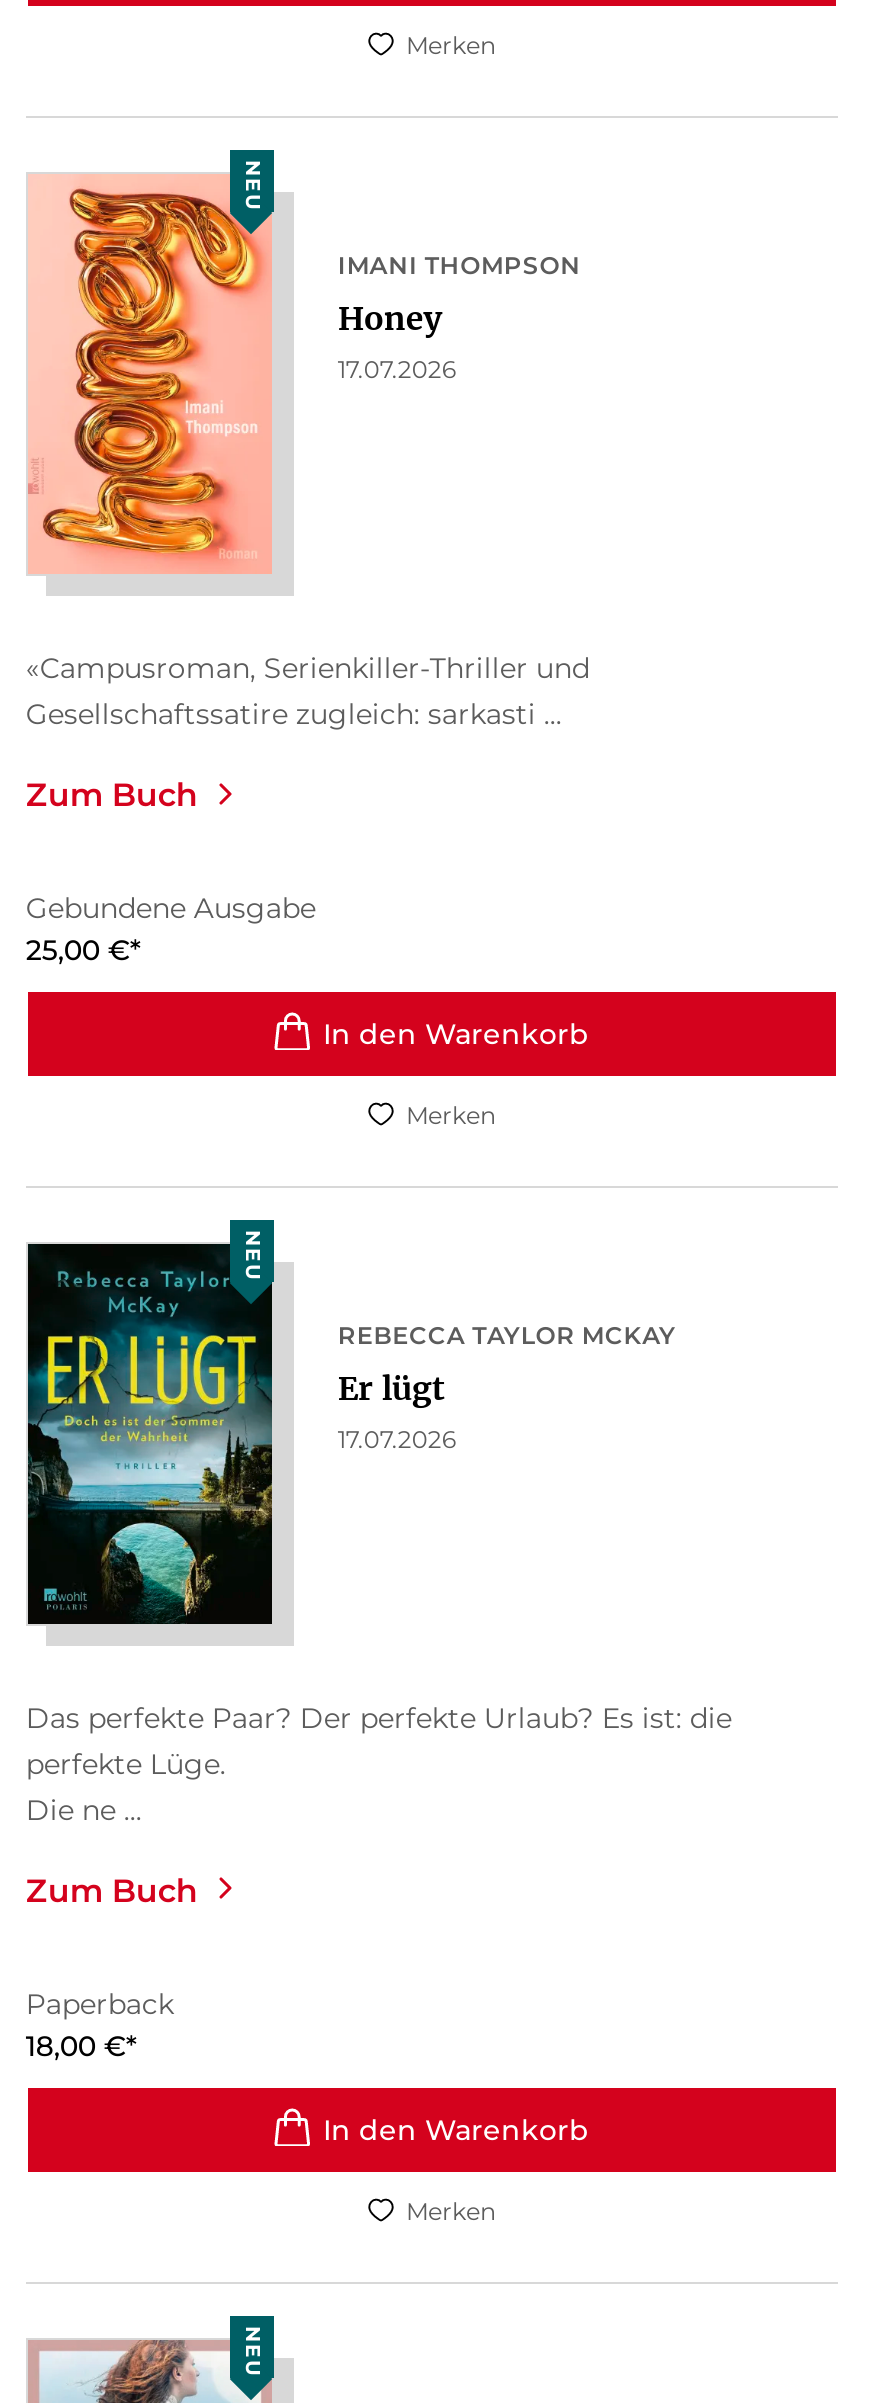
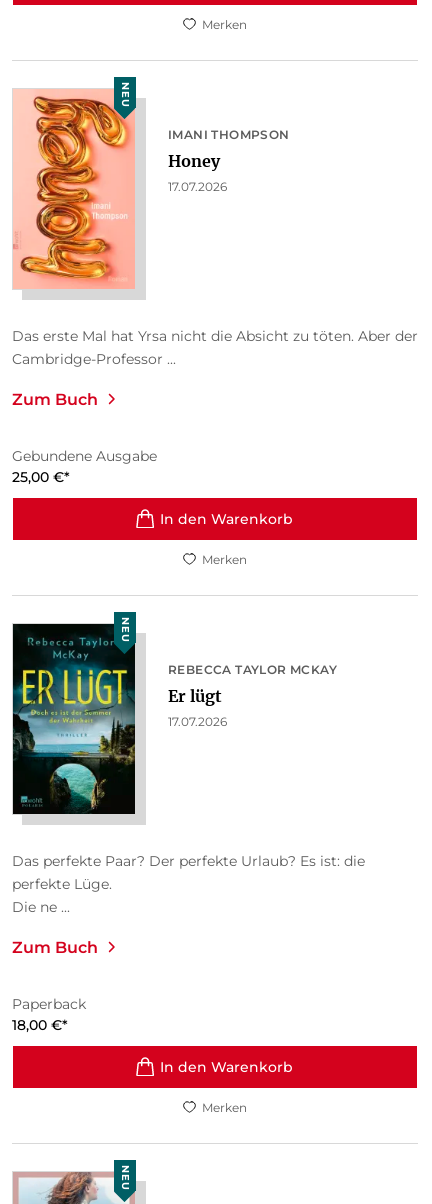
- «Campusroman, Serienkiller-Thriller und
- Gesellschaftssatire zugleich: sarkasti ...
+ Das erste Mal hat Yrsa nicht die Absicht zu töten. Aber der
+ Cambridge-Professor ...
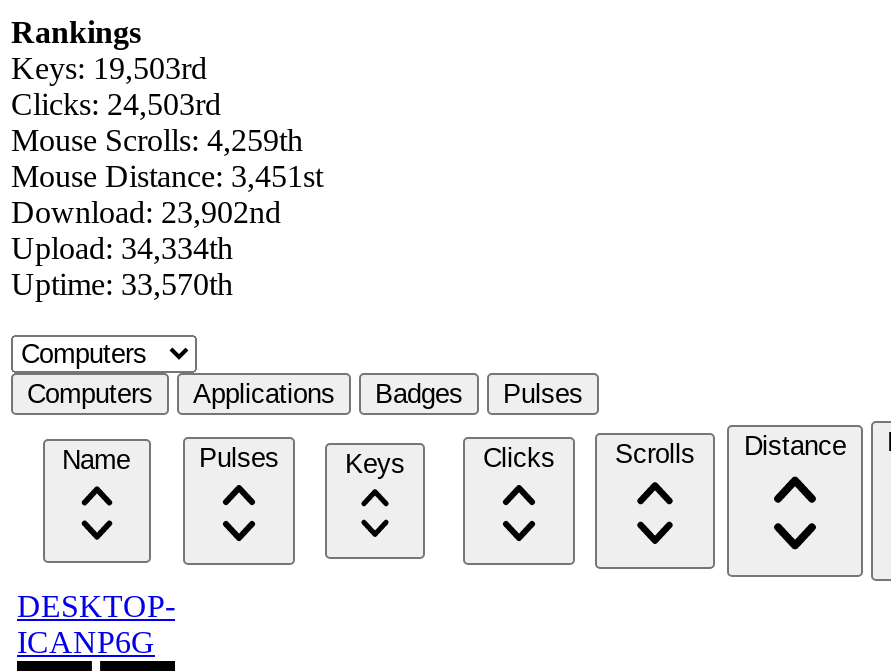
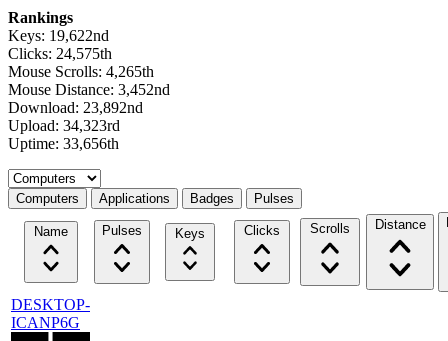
- Keys: 19,503rd
+ Keys: 19,622nd

- Clicks: 24,503rd
+ Clicks: 24,575th

- Mouse Scrolls: 4,259th
+ Mouse Scrolls: 4,265th

- Mouse Distance: 3,451st
+ Mouse Distance: 3,452nd

- Download: 23,902nd
+ Download: 23,892nd

- Upload: 34,334th
+ Upload: 34,323rd

- Uptime: 33,570th
+ Uptime: 33,656th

## Task requirements:
Look through the material and copy each line that has "Scrolls".

## Reply to the task:
- Mouse Scrolls: 4,259th
+ Mouse Scrolls: 4,265th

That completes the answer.